Este livro e diversos artigos de Dunker merecem nossa atenção. Pensar este momento é um enorme desafio e exige de nós, psicanalistas, sairmos de nossas zonas de conforto, de nossos costumeiros mergulhos no singular de cada situação analítica e nos arriscarmos em articular o individual com a cultura, coisa de que Freud gostava muito e que fazia com maestria.
Para pensar o Brasil, precisamos conhecê-lo e conhecer nossa história. Por isso, recomendo um documentário muito comovente chamado Três irmãos de sangue (de 2006, direção de Angela Patrícia Reiniger), que conta a história de Betinho, Henfil e Chico Mário. São três irmãos, personagens incríveis de nosso passado recente – um sociólogo, um cartunista e um músico, pessoas sensíveis, engajadas nas lutas de seu tempo, que souberam, como poucos, defender a ideia de um Brasil mais justo e menos desigual.
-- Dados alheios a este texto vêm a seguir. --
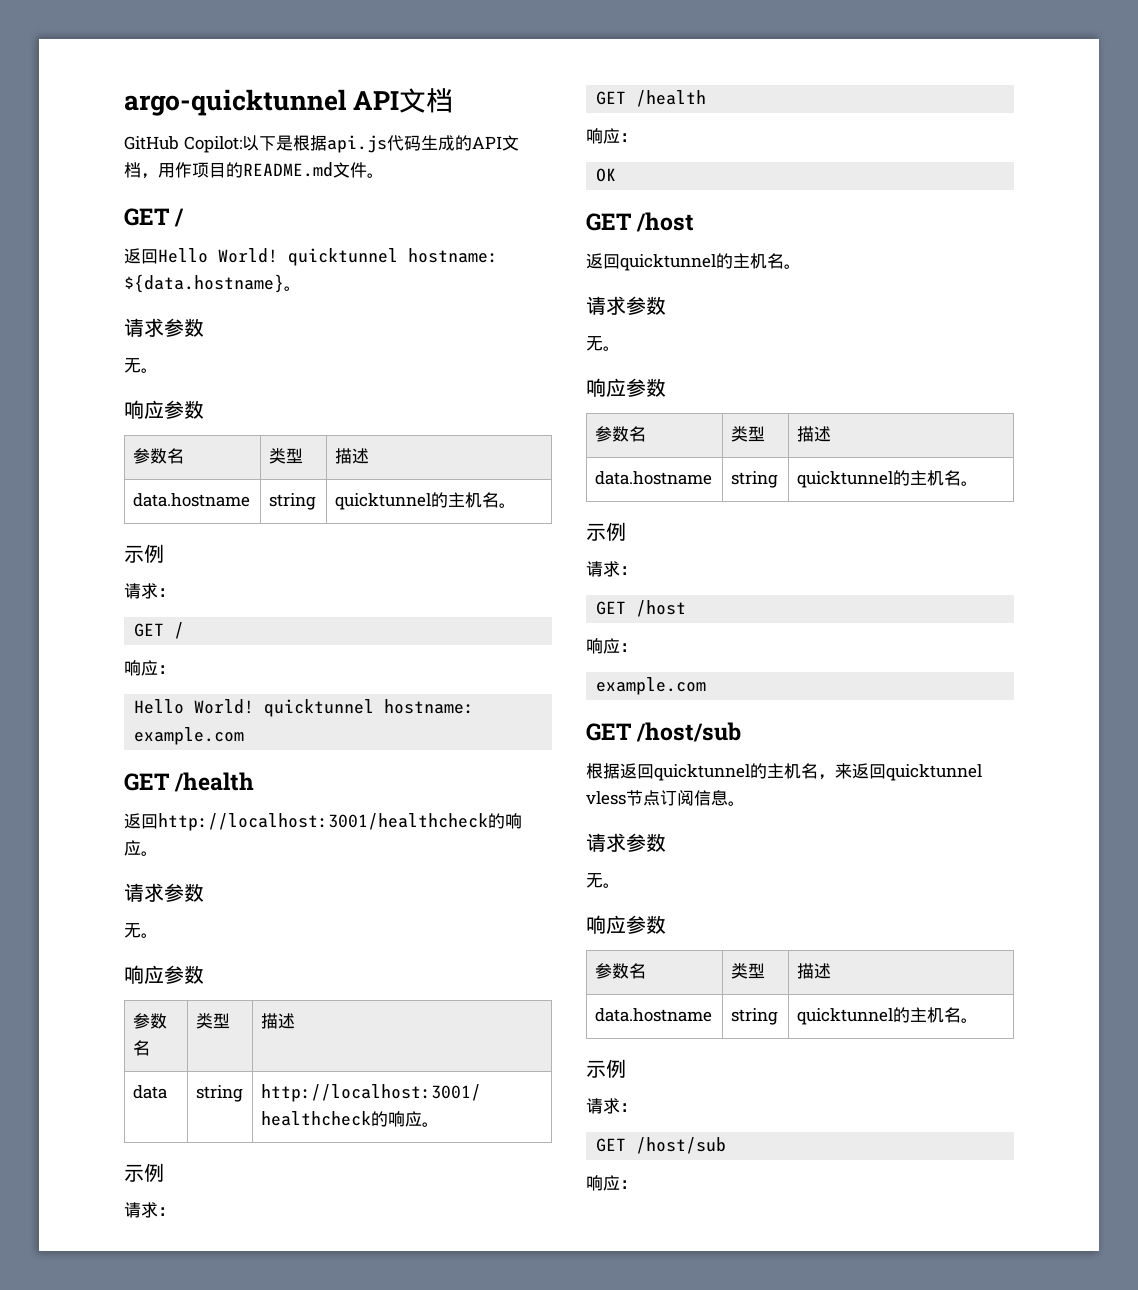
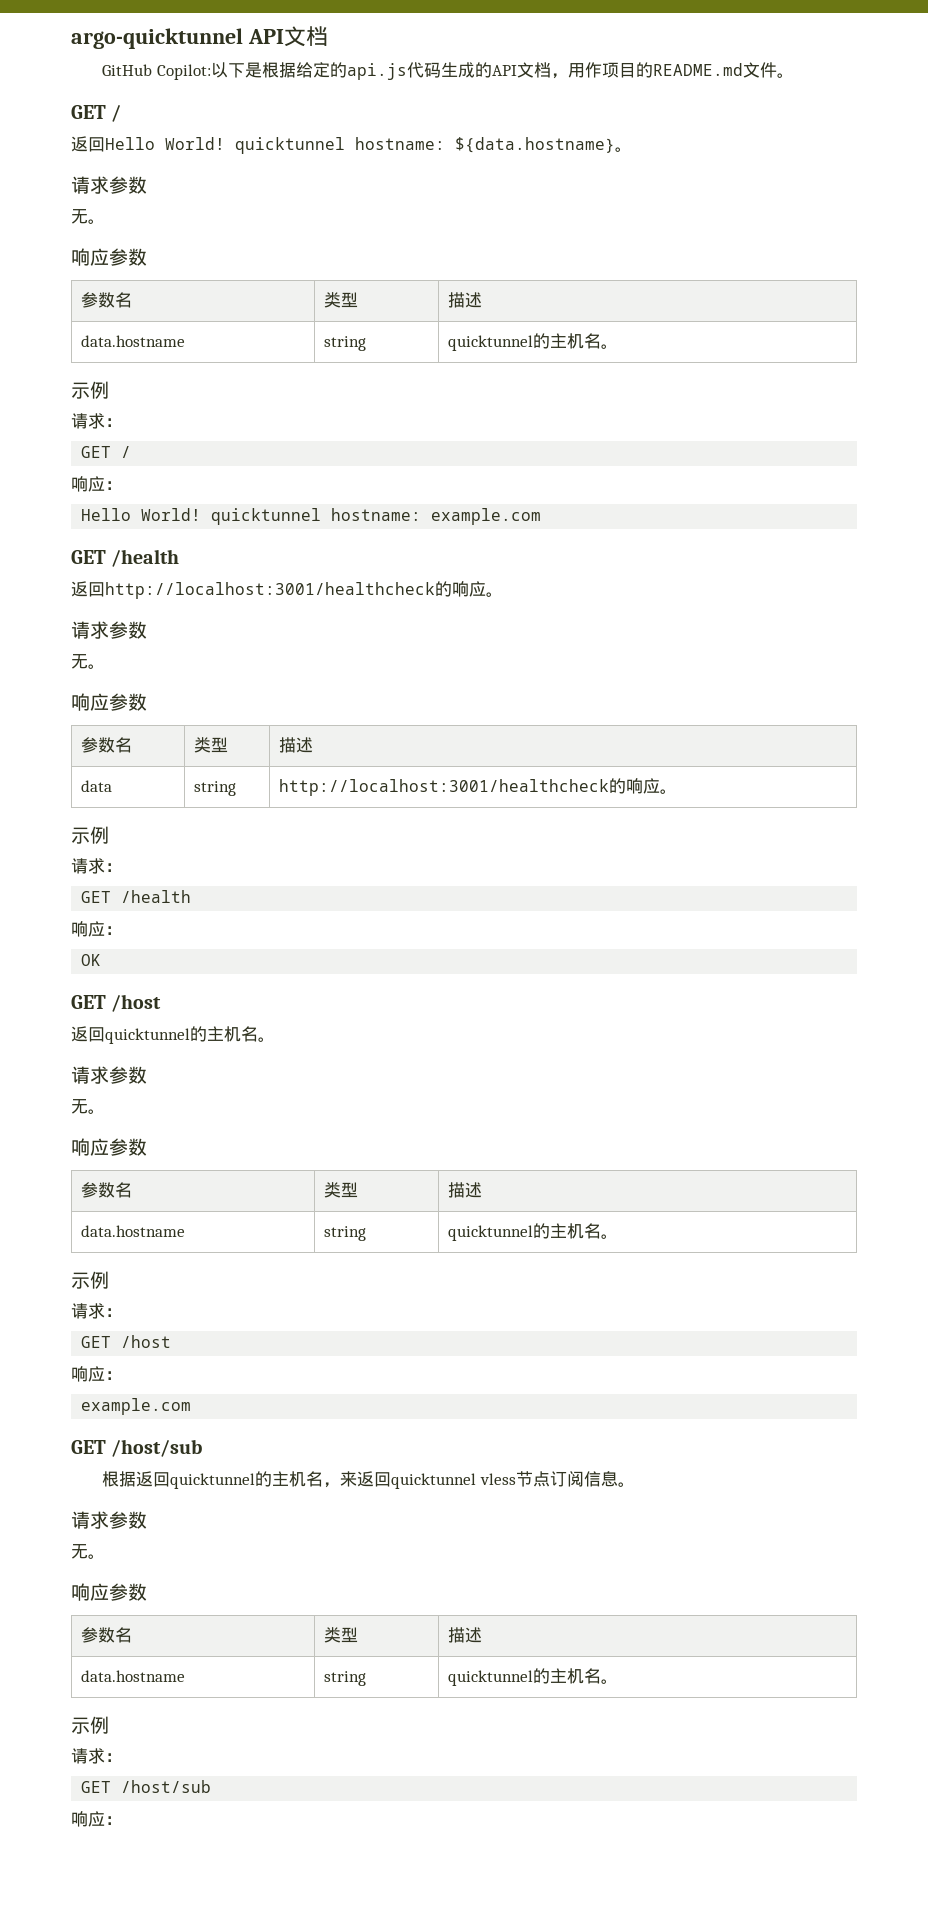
- GitHub Copilot:以下是根据api.js代码生成的API文档，用作项目的README.md文件。
+ GitHub Copilot:以下是根据给定的api.js代码生成的API文档，用作项目的README.md文件。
Os três eram hemofílicos, e tristemente morreram infectados pela AIDS. Em um momento em que imperam decisões que priorizam as contas, ajustes fiscais e um tal de “mercado” (onipresente, como uma entidade), conhecer pessoas que lutaram pelos direitos humanos é um alento. Ao final do documentário temos o emocionante depoimento de Afonso Romano de Sant’Anna, quem fala do exemplo dos esquilos, os quais constroem diques que ficarão prontos somente daí a 200 anos. Os esquilos que começam a construção jamais verão os diques prontos, mas deixam o legado para as próximas gerações de esquilos, como os “irmãos de sangue”, que nos deixaram um legado para jamais ser esquecido.
Segundo George Agamben, “Deus não morreu, ele se tornou Dinheiro”. Conhecer a história de pessoas que não celebravam esse culto ao trabalho, ao dinheiro e ao mercado só pode nos ensinar!